■ **Aim of the exercise**
Lines outside the range are not wanted. Give again exactly the lines between the line holding "color: #000000 ->" and the line holding "border: 2px solid", inclusive, from the listing below.

■ **Data provided**
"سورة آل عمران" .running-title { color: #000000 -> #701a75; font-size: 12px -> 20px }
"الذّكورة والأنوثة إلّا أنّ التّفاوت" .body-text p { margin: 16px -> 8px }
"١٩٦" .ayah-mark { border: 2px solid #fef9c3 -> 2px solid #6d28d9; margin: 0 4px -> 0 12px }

...

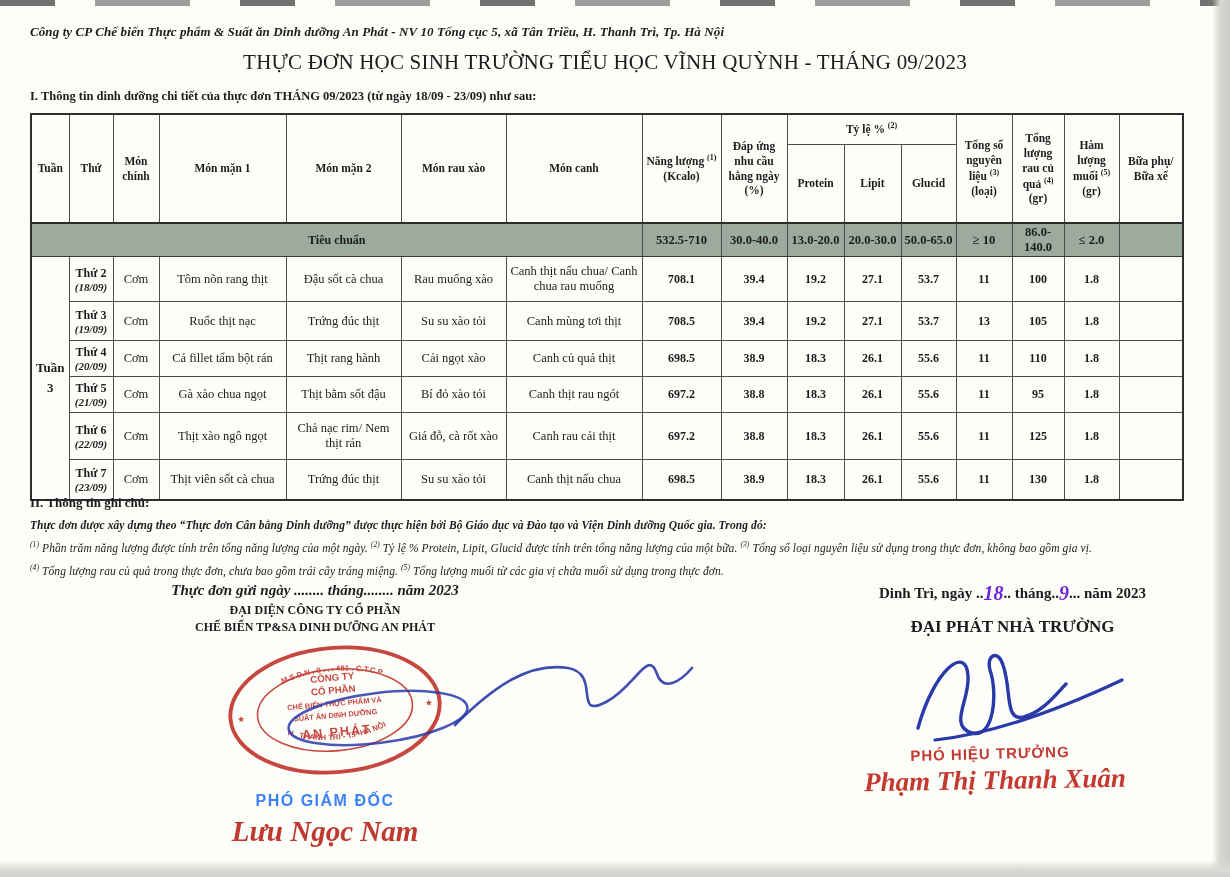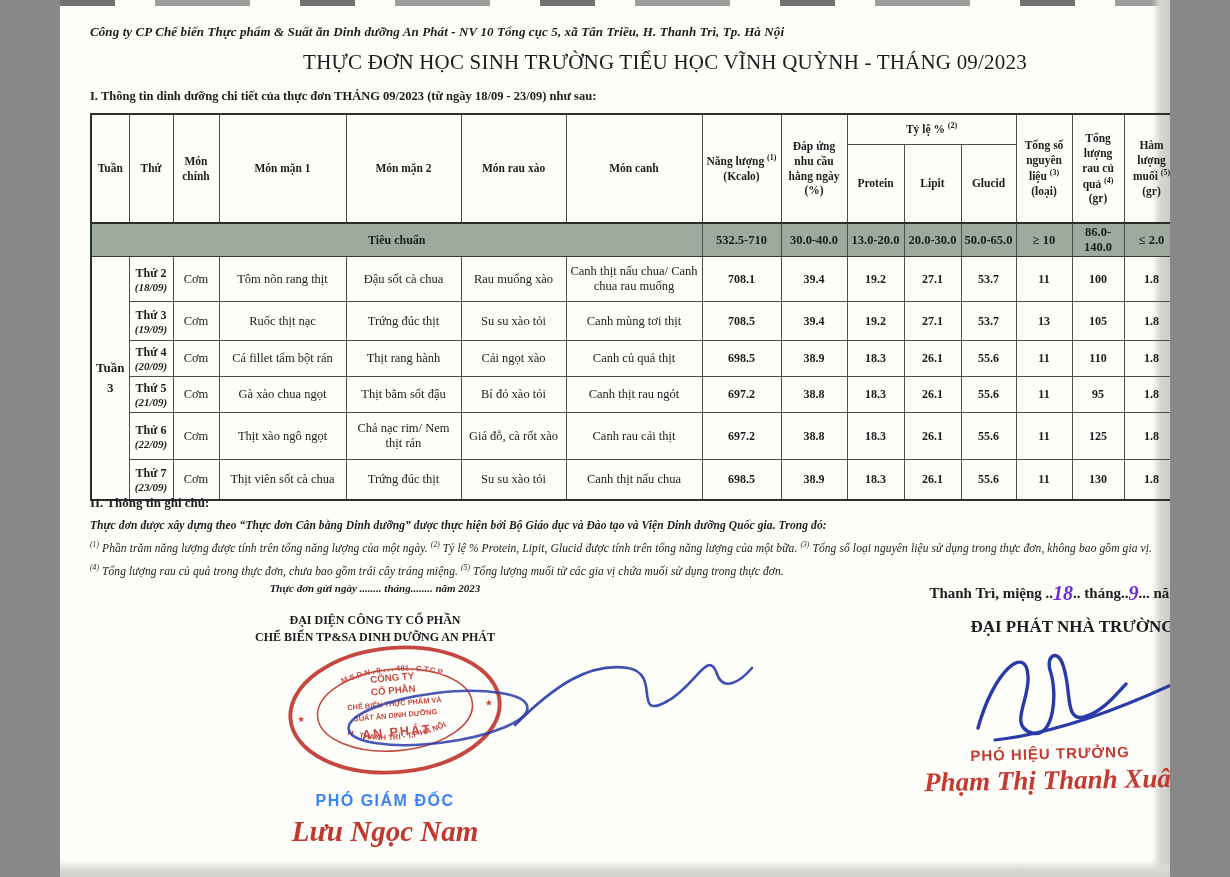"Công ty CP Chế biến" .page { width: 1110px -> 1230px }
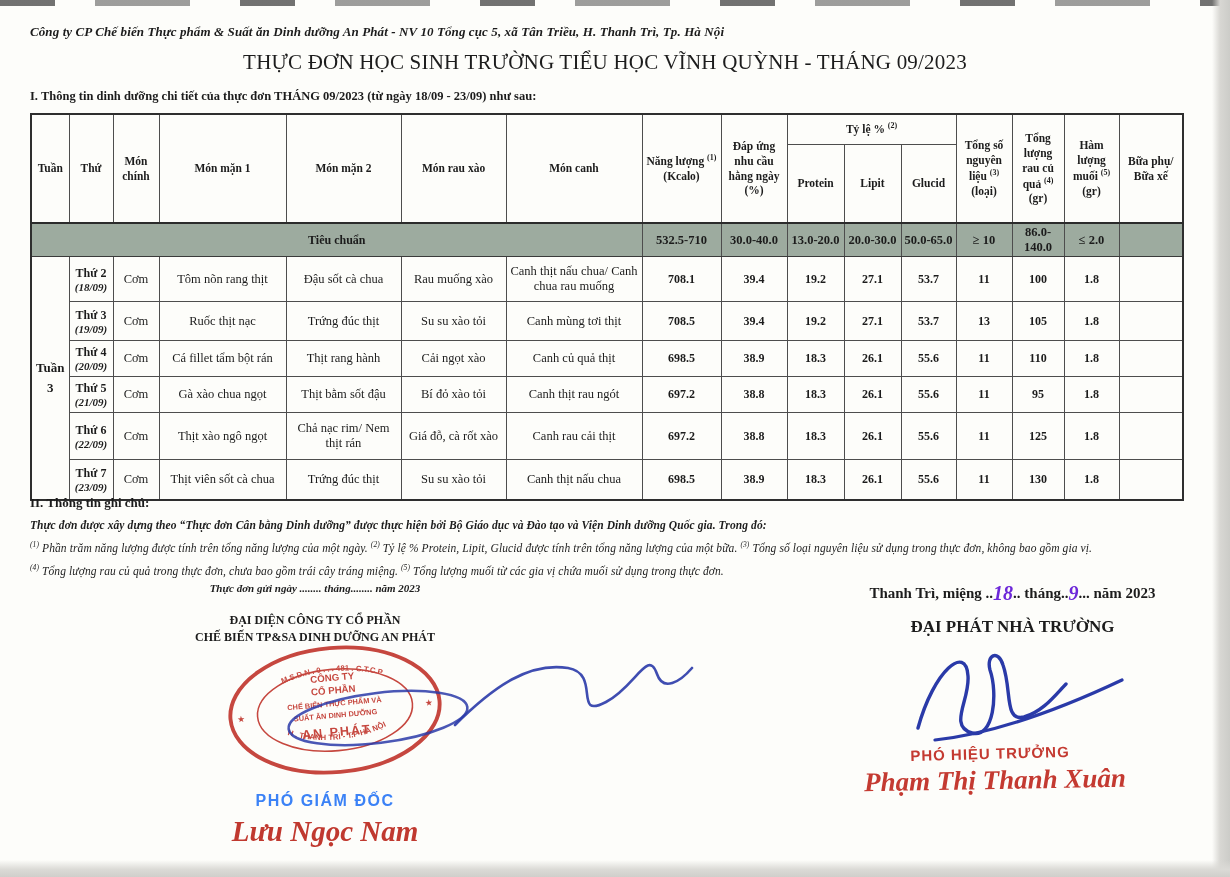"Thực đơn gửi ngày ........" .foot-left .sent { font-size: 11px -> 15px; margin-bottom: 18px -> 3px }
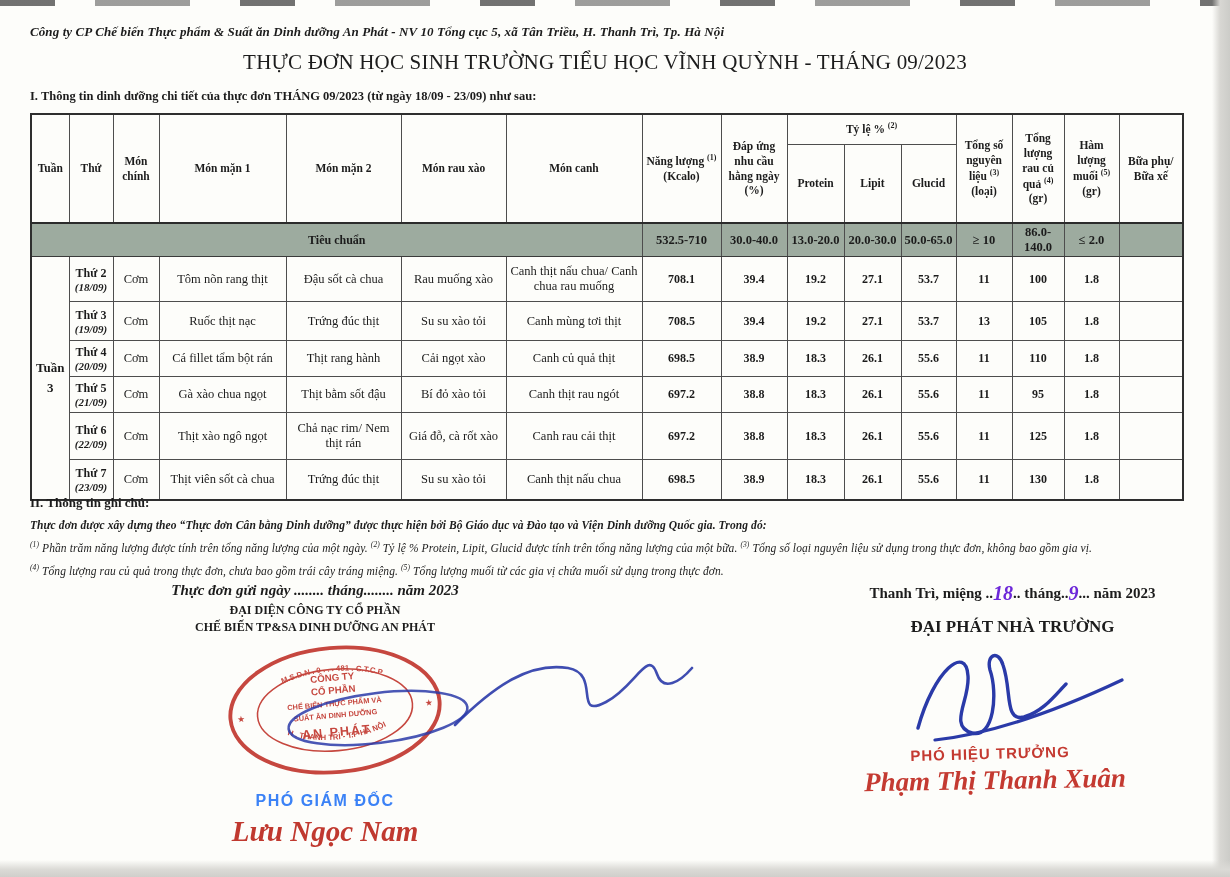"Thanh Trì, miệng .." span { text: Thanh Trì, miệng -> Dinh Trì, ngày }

■ **Result of the exercise**
"سورة آل عمران" .running-title { color: #000000 -> #701a75; font-size: 12px -> 20px }
"الذّكورة والأنوثة إلّا أنّ التّفاوت" .body-text p { margin: 16px -> 8px }
"١٩٦" .ayah-mark { border: 2px solid #fef9c3 -> 2px solid #6d28d9; margin: 0 4px -> 0 12px }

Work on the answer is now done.